Now the Close brothers were rich, Cambridge grads kids who loved playing polo and hunting fox. William B. may well have been “yearning to be free,” but he and his brothers should not be mistaken for “your tired, your poor, your huddled masses.” Sore bum or not, the Close brothers didn’t sit on their laurels.
They found America's beckoning frontier to be a thrill. Rather than return to England, he traveled around, south into Dixie, north into Canada, and west into Kansas and Nebraska.
But when it was time to invest, he chose the unsettled rolling prairies of northwest Iowa, convinced good money could be made here. More Euro-Americans were coming, after all, as they had been coming to every corner of the map.
Their first purchase, 3000 acres at $3.50@acre, was between Mapleton and Denison. The Close Brothers' empire grew when they determined the best way to colonize all that open land was by tenant farming, sharing the cost—and the income—with those who actually worked the land. They were, trust me, marvelously successful, not only because thousands of those huddled masses wanted in, but also because Europe crop failures pushed commodity prices delightfully up.

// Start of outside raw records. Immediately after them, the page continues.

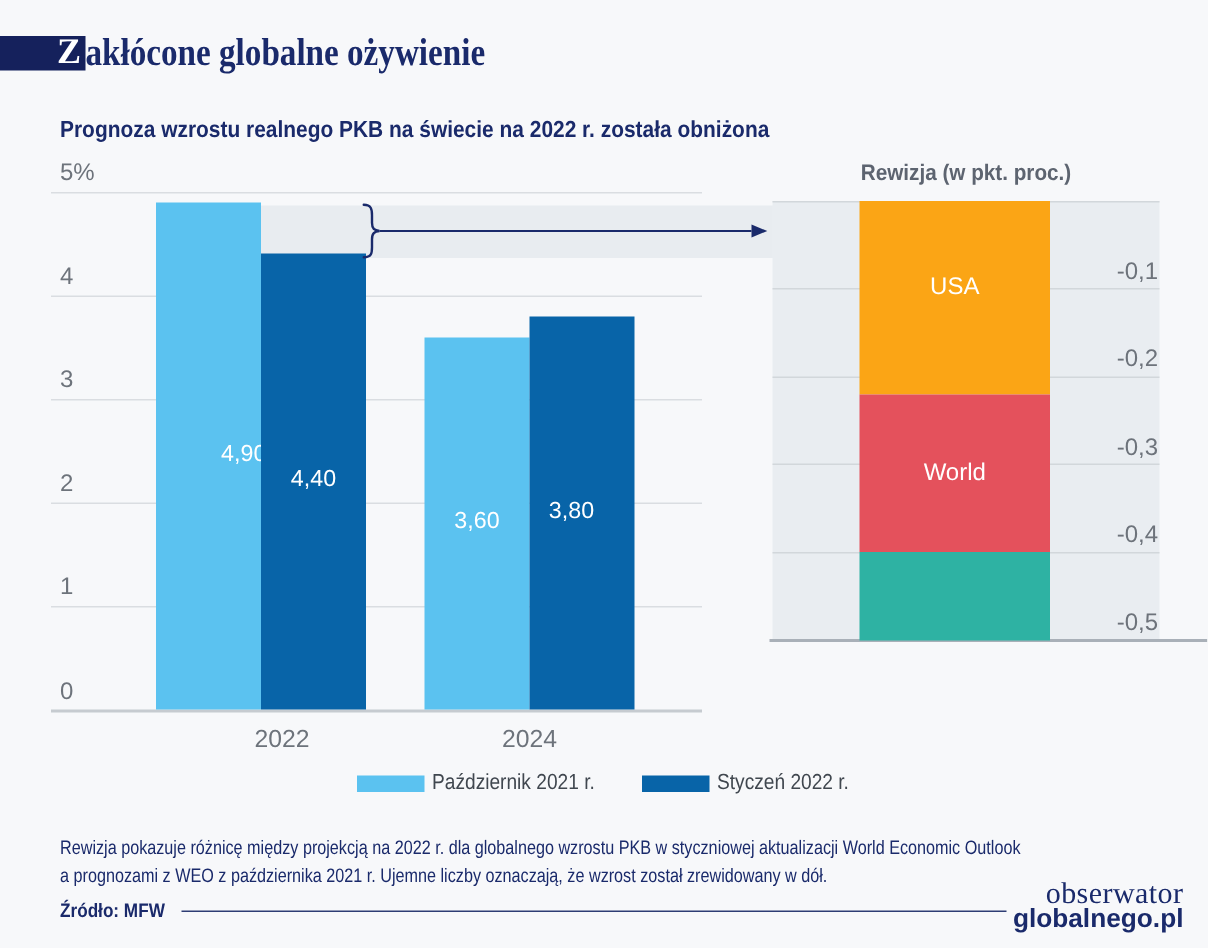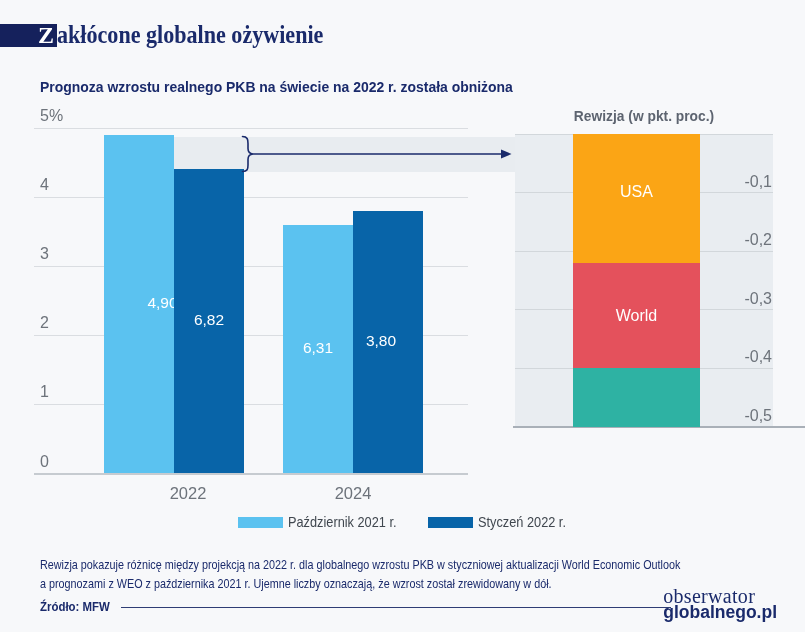"6,82" div.t-val { text: 6,82 -> 4,40 }
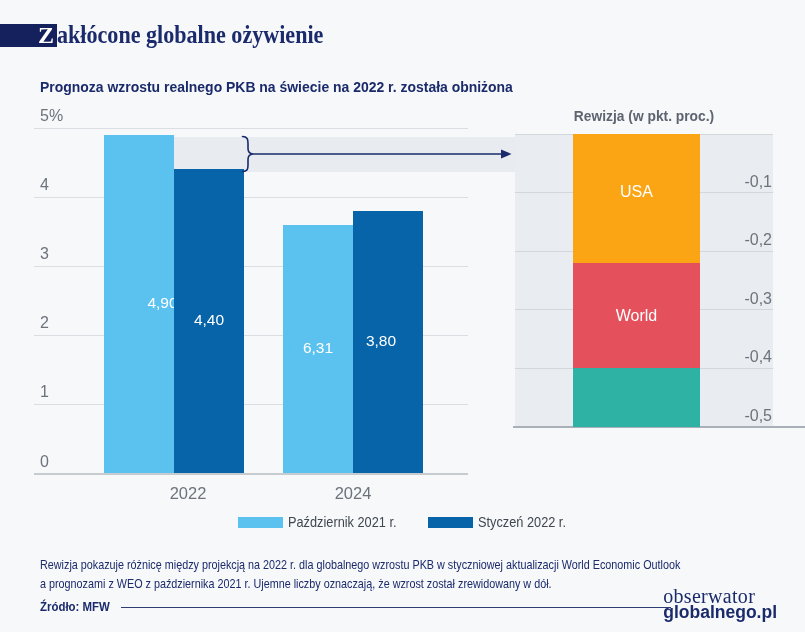"6,31" div.t-val { text: 6,31 -> 3,60 }
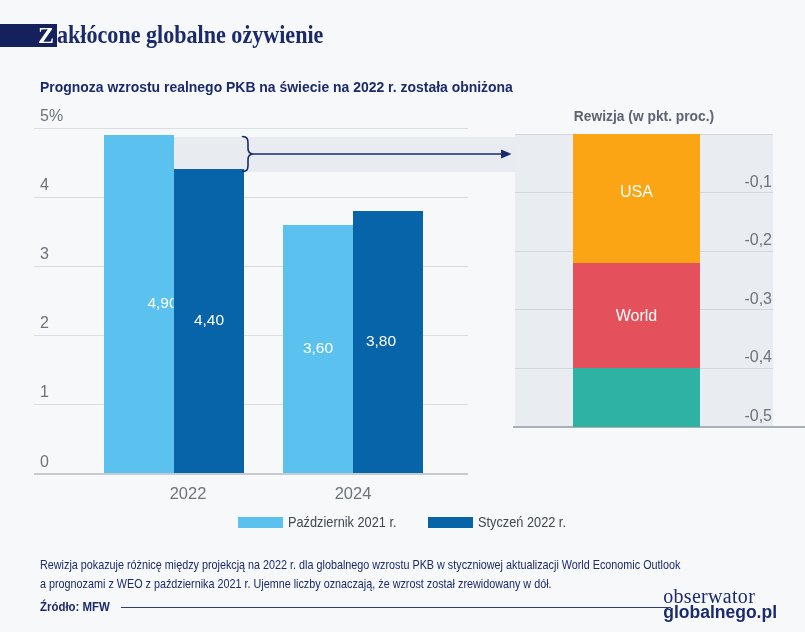"obserwator" .logo { right: 28px -> 16px; text-align: left -> right }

So they started looking north for more land, which they bought at bargain-basement prices, when grasshoppers, three years running, made life totally miserable here. In 1879, only three years since that East coast rowing match, William B. Close, who'd married Mr. Paullin's daughter, teamed up with venture capitalists and bought 16000 acres of land in Woodbury, Plymouth, and Cherokee County at just $2.40 an acre, then moved their business north to LeMars, where their Brit roots prompted yet another grand idea—why not bring over more rich young English boys and give them a shot at the American frontier, build them a pub or two, let them hunt fox on a huge landscape unlike anything in jolly old England? Bring in some trusty ponies and play polo, downtown LeMars. For some time, everything the Close Brothers touched turned to gold.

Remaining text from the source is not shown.